We have been over this ground before , you may be thinking. Isn’t this the one where I say there are now more readers in machine intelligence than in bone , blood and tissue . And that these machine readers communicate effectively with each other , perform advanced analysis , and are increasingly able to perform as writers of at least parts of articles as well as readers. So traditional human roles in scholarly communications – like reading all the pertinent articles , or doing the literature review , or managing the citations – can be increasingly automated . Yes , it is that article again , but with a new twist , courtesy of an interview conducted by Frontiers with Professor Barend Mons , who holds the chair in BioSemantics at the University of Leiden .Going behind the interview and picking up some of his references quickly showed me how facile I was being when I first described here the trends that I was seeing . If we follow Dr Mons , then we turn scholarly publishing on its head – almost literally . 

Let’s start where all publishing begins . Scholarly communications reflects the way in which humans behave . They tell stories . The research article is a structured narrative . As publishers we have always known that narrative was the bedrock of communication . So the issues that Dr Mons broaches are startling , obvious and critical . Narrative is not the language of machines . Data is the language of machines . In order for our machines to understand what we are talking about we have to explain what we mean . So we turn content into data and then add explanations , pointers and guidelines in terms of metadata . And even then we struggle , because we still see the research article as the primary output of the research process . But as far as the machine-as-reader is concerned this is not true . The primary output of the research process is the evidential data itself and what emerges from it . The research article , in a machine-driven world , is a secondary artefact , a narrative explanation for humans , and one which needs far more attention than it currently gets if it is ever to be of real use to machines . 

So we are in a mess . The availability of data is poor and inconsistent ( my words ) . Mons points to the speed of theoretical change in science – knowledge is now longer dominated for a generation by a scholar and his disciples ( he quotes Max Planck to the effect that in his day science progressed funeral by funeral ).

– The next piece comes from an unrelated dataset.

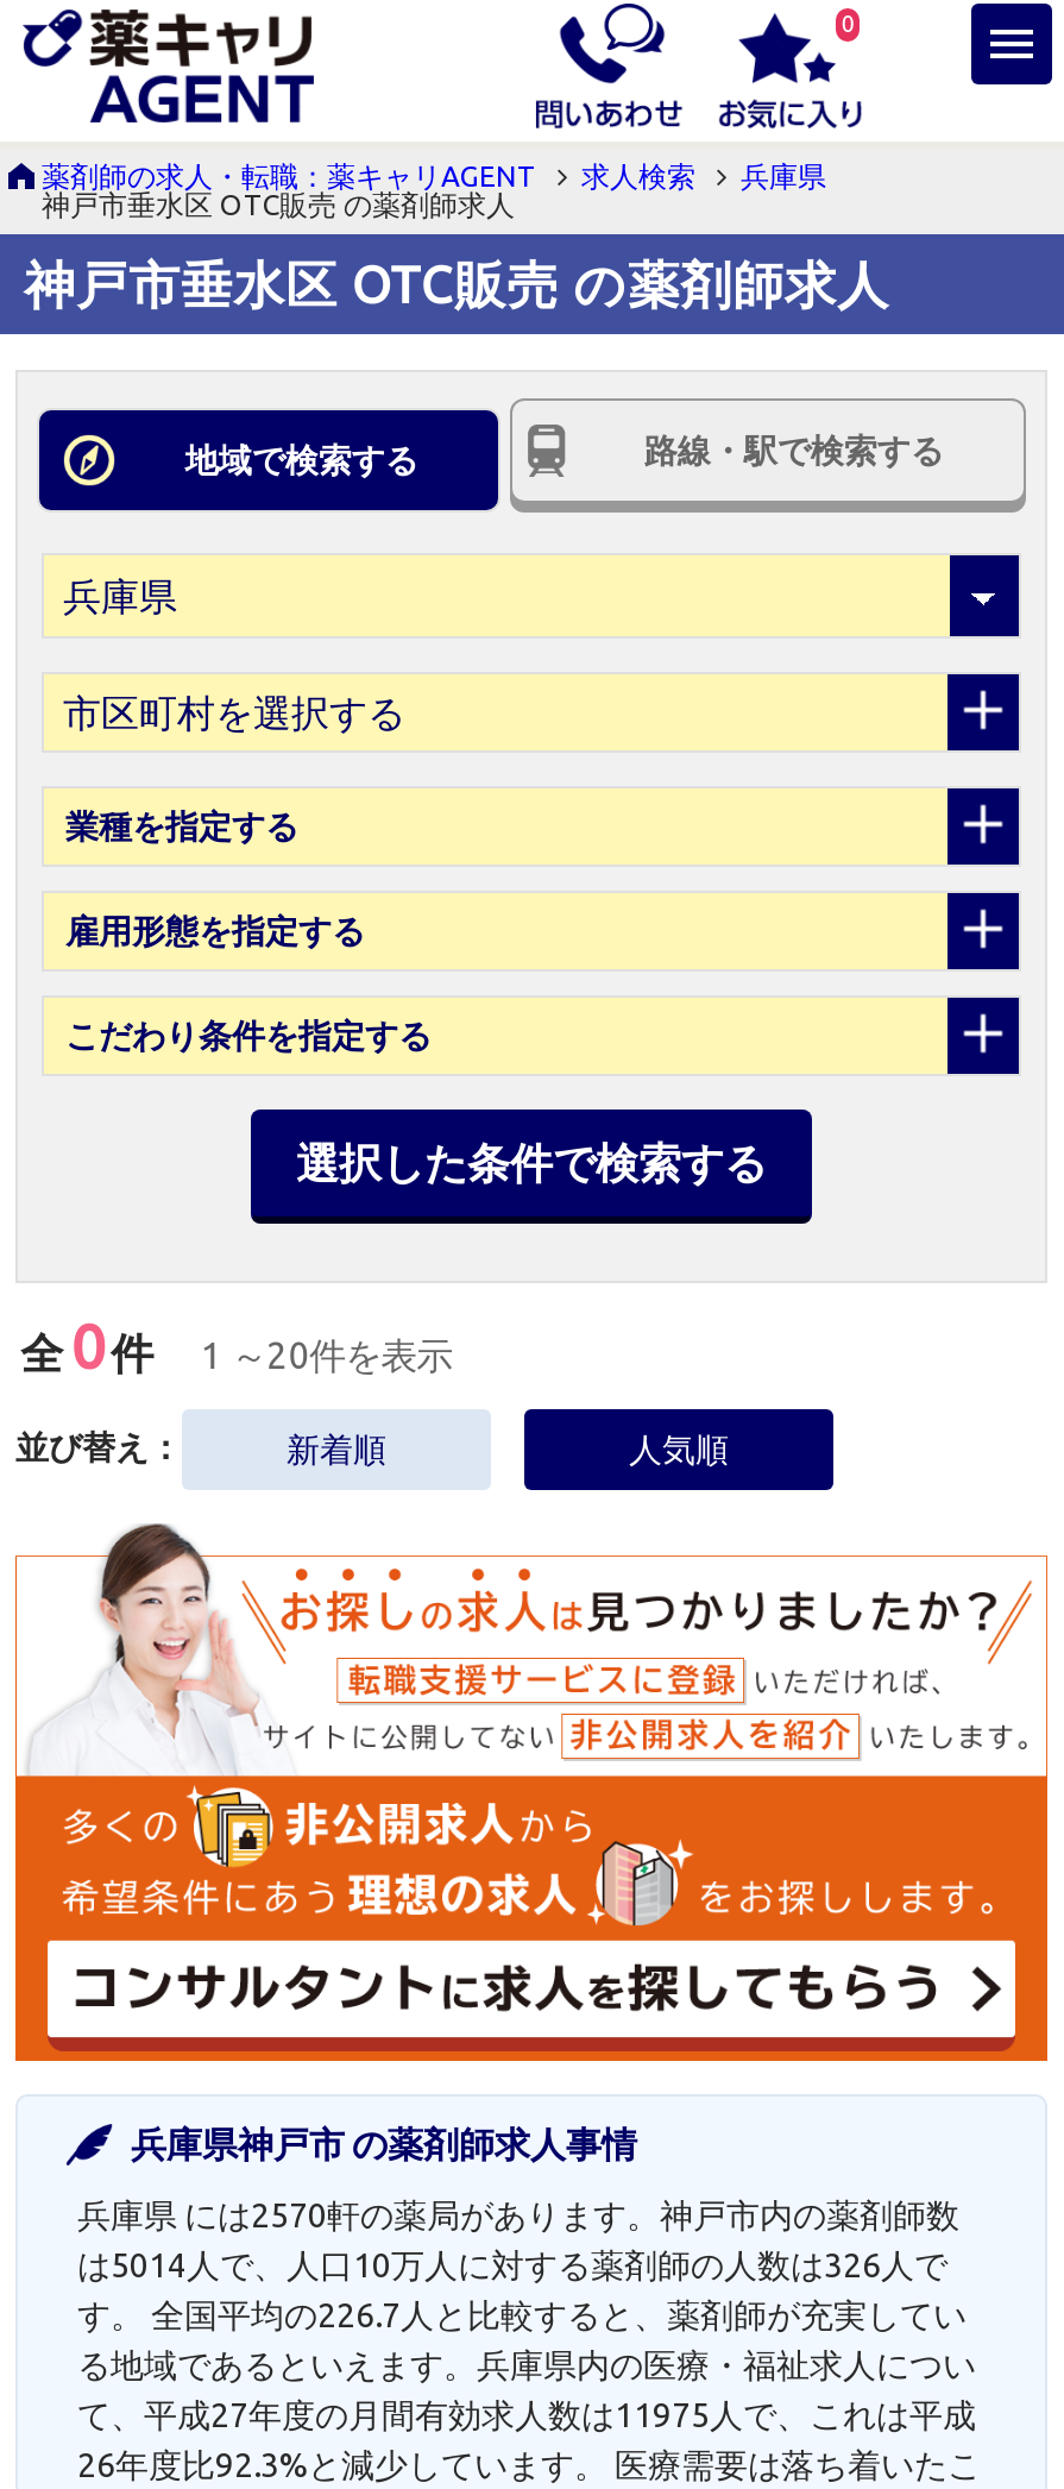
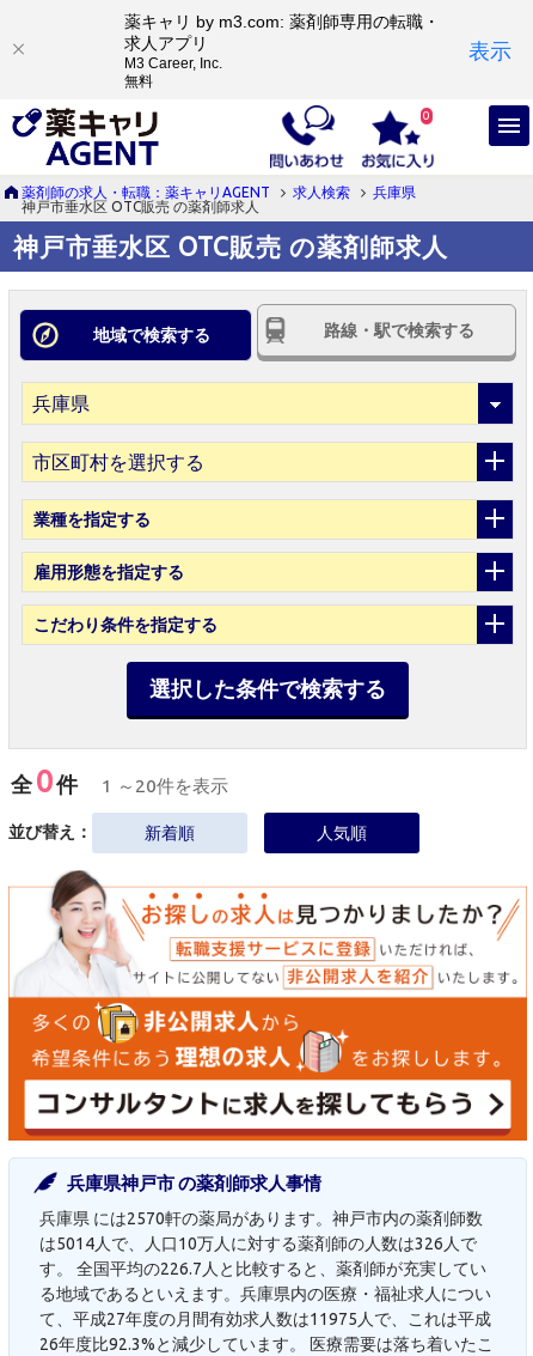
none -> [124,11,440,89] 薬キャリ by m3.com: 薬剤師専用の転職・ | 求人アプリ | M3 Career, Inc. | 無料
none -> [468,39,511,63] 表示

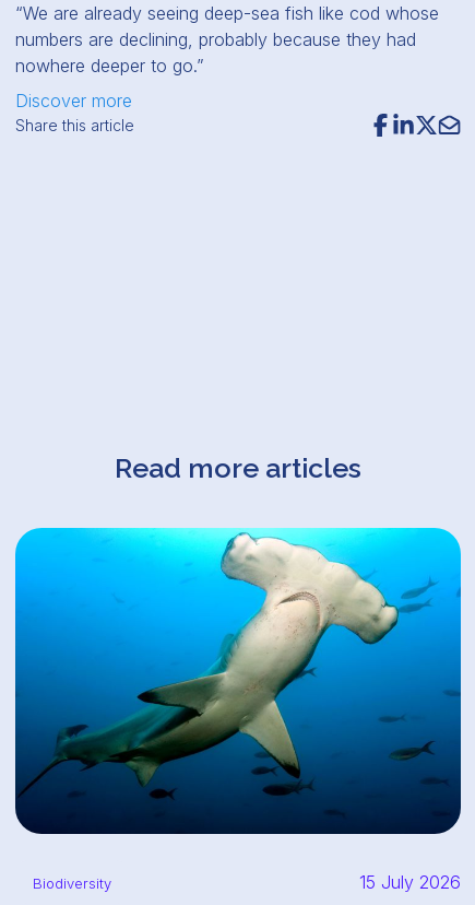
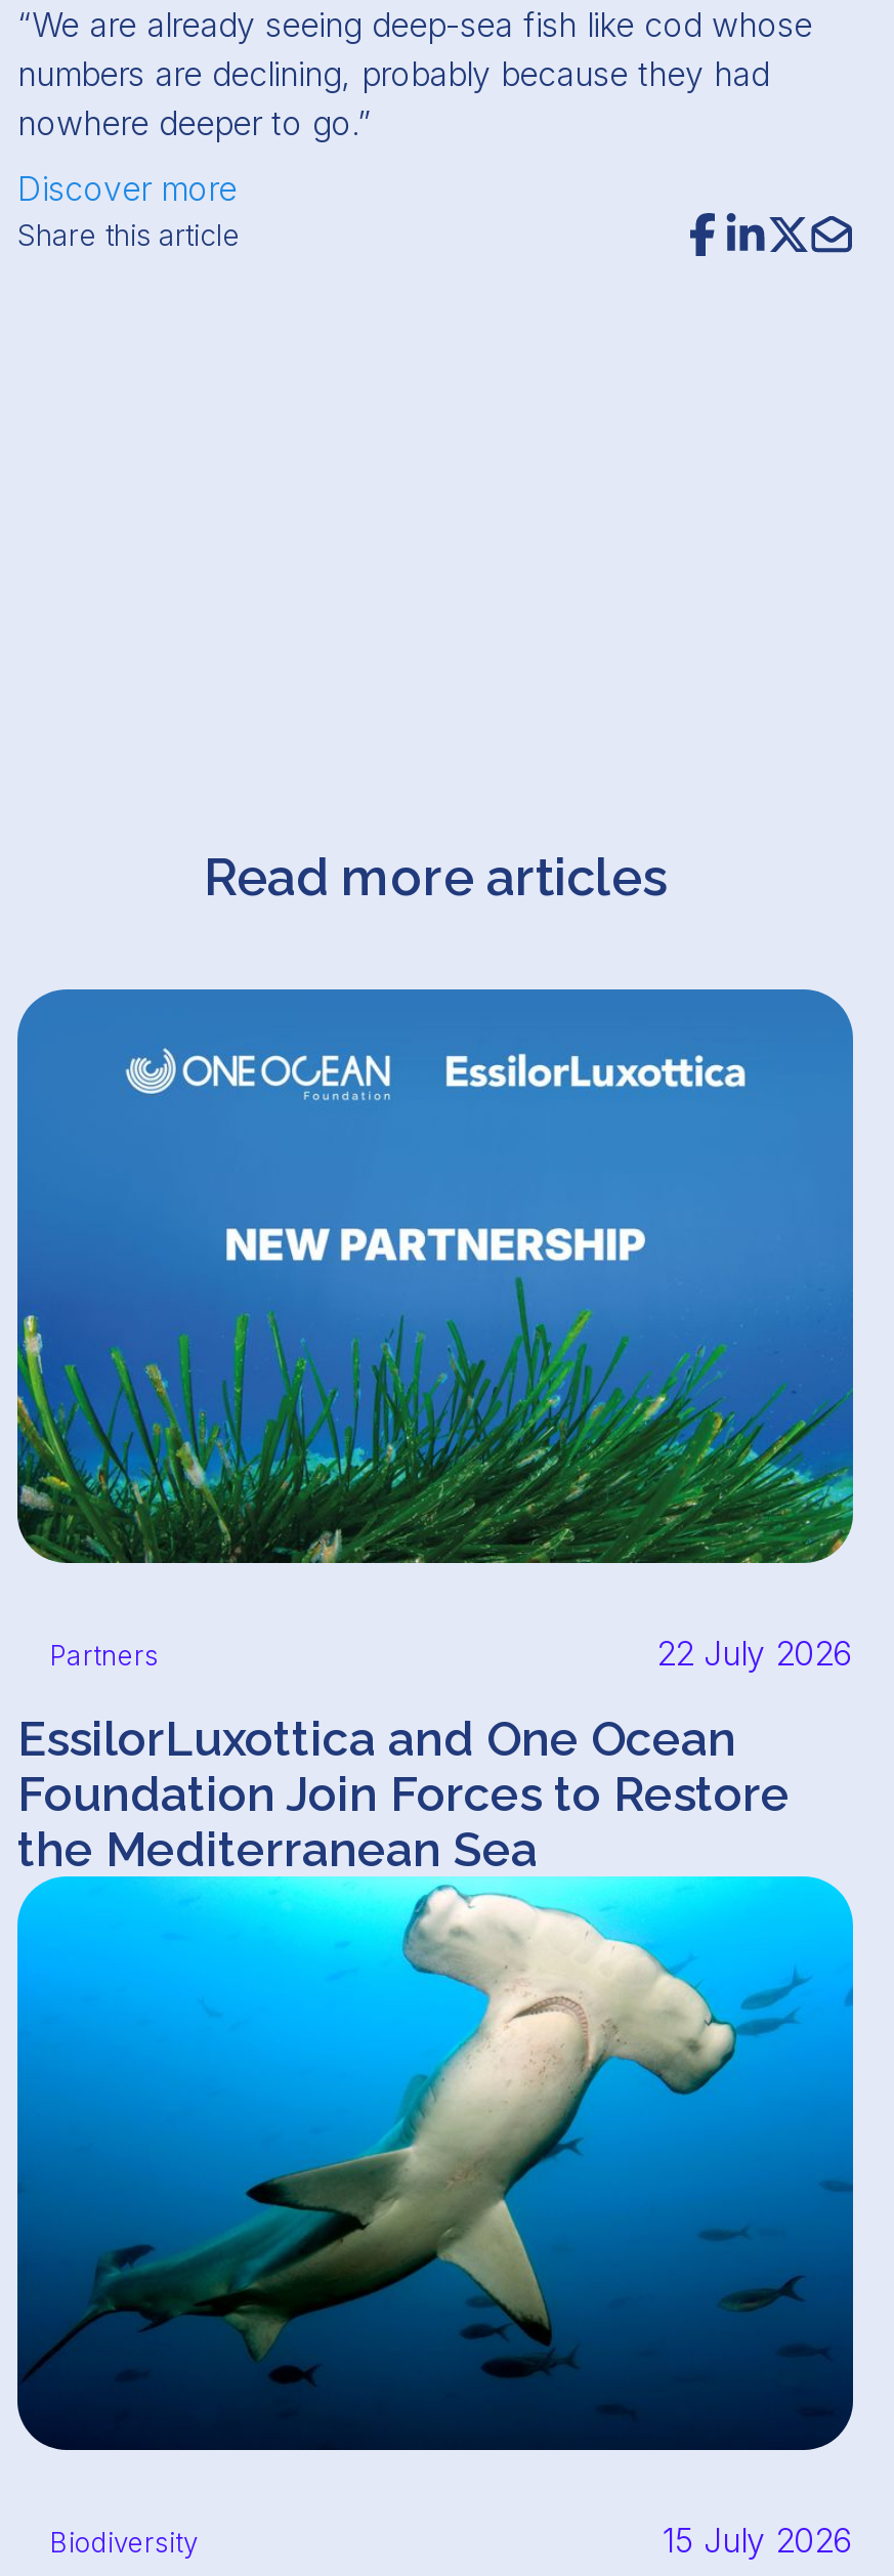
none -> [15,987,855,1876] [image] | Partners | 22 July 2026 | EssilorLuxottica and One Ocean | Foundation Join Forces to Restore | the Mediterranean Sea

The data is not prepared consistently and ( again , my words ) publishers are doing little to coordinate data availability , linkage , and preparation . They do not even see it as their job . Dr Mons , as an expert in the field ( he was one of the chief proponents of the FAIR principles and is regarded as a leading Open Science advocate. He is also the elected president of CODATA , the research data arm of the International Science Council ), plainly sees as urgent the need to enrich metadata and enable more effective machine-based communication . When I look back on the past decade of entity extraction , synonym definition, taxonomy creation  and ontology development I find it dispiriting that we are not further on than we are . But then Dr Mons directed his listeners towards BioPortal ( https://bioportal.bioontology.org ). This helps to visualise the problem . 896 ontologies in biomedicine alone , creating 13,315,989 classes . Only the machine can now map evidence produced under different ontologies at scale , and by Dr Mons account it needs standardisation , precision and greater detail to do so . 

If the people we call publishers today are going to take the challenge seriously of migrating from Journals and monographs to becoming the support services element of the scholarly communications infrastructure , then the challenge begins here . We need a business model for enhancing , standardising and co-ordinating data availability . This is not about repositories , storage or Cloud , necessarily – but it is all about discoverable availability , data cataloguing and establishing improved standards for metadata application . And there is an implied challenge here . Dr Mons nods towards the role of advanced data analysis in helping the discovery of Covid 19 vaccines . But the task he describes is not one of using what we know to track more dangerous and contagious variants . He sees the challenge as the requirement to use our data and analytical powers to profile all of the feasible variants which could possibly become a threat, and developing our vaccines to the point where they met those threats before they arose . If our data is not re-unable and is unfit for purpose we do not get there . The depth of the challenge could not be clearer . 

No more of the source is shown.